# Blackberries



## LadyCook61 (Feb 18, 2008)

Just bought some blackberries at Sams's Club.  I bought it without having a recipe in mind. I like eating fruit as is but also maybe in a salad or something, any ideas?


----------



## Uncle Bob (Feb 18, 2008)

In cereal....With ice cream...

Enjoy!


----------



## Barb L. (Feb 18, 2008)

We use to have them with a little milk and sugar- very simple dessert.


----------



## redkitty (Feb 18, 2008)

In cereal is very tasty, or oatmeal.  I put blueberries in my oatmeal every day!  If you have other fruit in the house you can make a lovely fruit salad.

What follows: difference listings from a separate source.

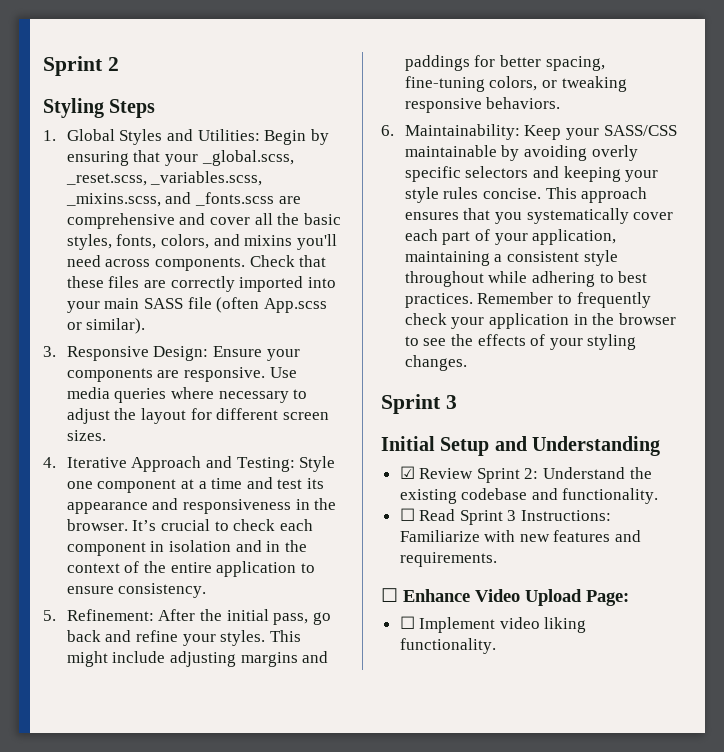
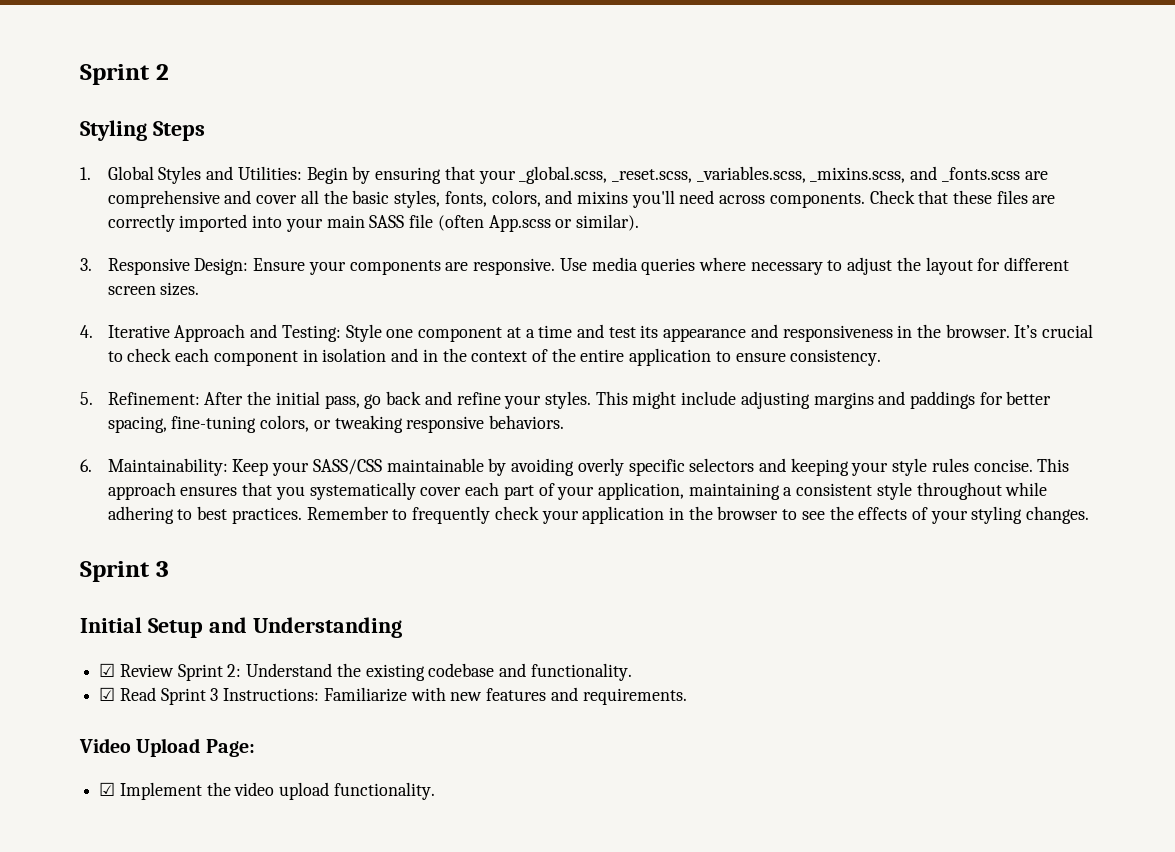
- ☐ Read Sprint 3 Instructions: Familiarize with new features and requirements.
+ ☑ Read Sprint 3 Instructions: Familiarize with new features and requirements.
- ☐ Enhance Video Upload Page:
+ Video Upload Page:
- ☐ Implement video liking functionality.
+ ☑ Implement the video upload functionality.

Of course, there is always blackberry PIE!!!


----------



## GotGarlic (Feb 18, 2008)

My mom made blackberry cobbler a lot when I was growing up, with a side of vanilla ice cream. Mmmmmmmm.


----------



## Maverick2272 (Feb 18, 2008)

Take about two cups blackberries to 1/2 cup sugar, place in pot and boil down to reduce and thicken. Pour over pancakes, waffles, crepes, ice cream, etc.


----------



## nesta67 (Feb 18, 2008)

Barb L. said:


> We use to have them with a little milk and sugar- very simple dessert.


 
That's how I like them too.  And if you leave them to sit in the milk and sugar for a bit they start to break down and are extra yummy.


----------



## jkath (Feb 18, 2008)

Here's my very very very favorite way to enjoy blackberries:

http://www.discusscooking.com/forums/f40/grandma-s-blackberry-upside-down-cobbler-12431.html


----------



## LPBeier (Feb 18, 2008)

redkitty said:


> In cereal is very tasty, or oatmeal. I put blueberries in my oatmeal every day! If you have other fruit in the house you can make a lovely fruit salad.
> 
> Of course, there is always blackberry PIE!!!


 
My vote is the pie!  We had blackberry bushes in our backyard at our old house and I would pick them every morning.  They were wild and it was sometimes impossible to keep up with.  I made cobblers, pies, froze berries you name it.  But the pie was always everyone's favourite!  Alas, we have moved and we drove by a couple of month's ago to find out the new owners had removed all the bushes.


----------



## bethzaring (Feb 18, 2008)

I'm mulling over a raspberry pie idea.  I keep bumping into a couple gallons of the berries in the freezer and need to use them soon.  I am optimistic about the upcoming raspberry season.  The drought has cut the season short the past two years.  Pie sounds good, with a cream or custard base...


----------



## VeraBlue (Feb 18, 2008)

Have them with boston lettuce with warm goat cheese rilettes and candied walnuts.


----------



## college_cook (Feb 18, 2008)

If you have any duck glace handy, mix in some strained and reduced blackberry puree for a nice suace for a MR duck breast.


----------



## itzalgud (Feb 19, 2008)

I live in the Northwest where blackberries grow wild like weeds. They are a real pain.  Half of my 1/2 acre lot is covered with them. They even grow in the garage. I've fought them so long, I finally am satisfied just to keep them in check. This aside, I do use the berries (hard not to when they are coming through the windows)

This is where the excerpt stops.